Closed bjhargrave closed 15 years ago
Comment author: @bjhargrave
While trying to implement the filter changes from bug BZ#372, I found a number of problems with the new operators introduced in bug BZ#372.
The grammar from the recent 4.2 draft spec section 3.2.7:
filter ::= ’(’ filter-comp ’)’
filter-comp ::= and | or | not | operation
and ::= ’&’ filter-list
or ::= ’|’ filter-list
not ::= ’!’ filter
filter-list ::= filter | filter filter-list
operation ::= simple | present | substring
simple ::= attr filter-type value
filter-type ::= equal | approx | greater | less
| greater-eq | less-eq | not-eq
equal ::= ’=’
approx ::= ’~=’
greater-eq ::= ’>=’
less-eq ::= ’<=’
greater ::= ’>’
less ::= ’<’
not-eq ::= ’!=’
present ::= attr ’=’
substring ::= attr ’=’ initial any final
inital ::= () | value
any ::= ’’ star-value
star-value ::= () | value ’*’ star-value
final ::= () | value
value ::=
does not handle the case of the "not-substring":
foo != xyz
The following production needs to be added:
not-substring ::= attr '!=' initial any final
and not-substring needs to be added to the operation production.
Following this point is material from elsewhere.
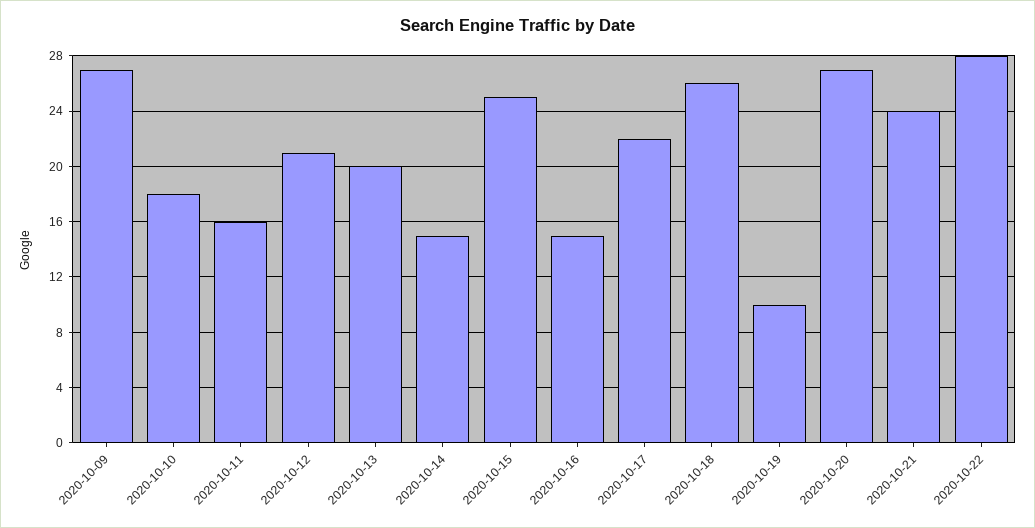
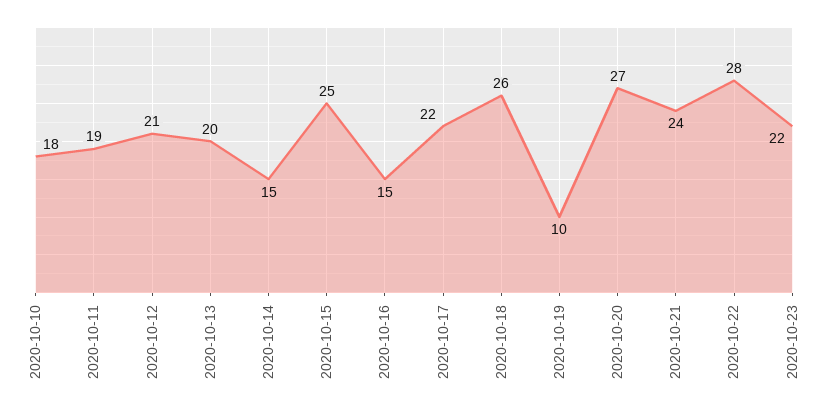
2020-10-09: 27 -> none
2020-10-11: 16 -> 19
2020-10-23: none -> 22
Also the following sentence:
"attr must not contain the characters '=', '>', '<', '~', '(' or ')'."
needs to be updated to include '!' as a character that may not be in attr since '!' is now a start character for the != operator. This does have a backwards compatibility concern since attr values may no longer contain '!' since it is now a reserved character for an operator.
The sentence "The substring production only works for attributes that are of type String, Collection of String or String[]." needs to also mention the not-substring production.
The sentence "If value must contain one of the characters ’\’, '*', ’(’ or ')', then these characters should be preceded with the backslash (’\’) character." needs updating. Since
(foo>=bar)
is now ambiguous. It could mean foo > "=bar" or foo >= "bar". A greedy parser can prefer foo >= "bar" but if the user wants to say foo > "=bar" then they need a way to escape the = so that it is not part of the operator. But = only needs escaping if it is the first char of value. Requiring it to always be escaped in the value is a backward compatibility problem. I suppose one answer would be to just require a space: (foo> =bar) But that is also a problem, since spaces after the operator and before the ')' are part of the value. So the above would be foo > " =bar".
All of these issues now make me see that the LDAP guys must have already been down this road which is why the LDAP filter syntax does not support >, < and !=. They are just too awkward to fit into the simple grammar and avoid ambiguity issues.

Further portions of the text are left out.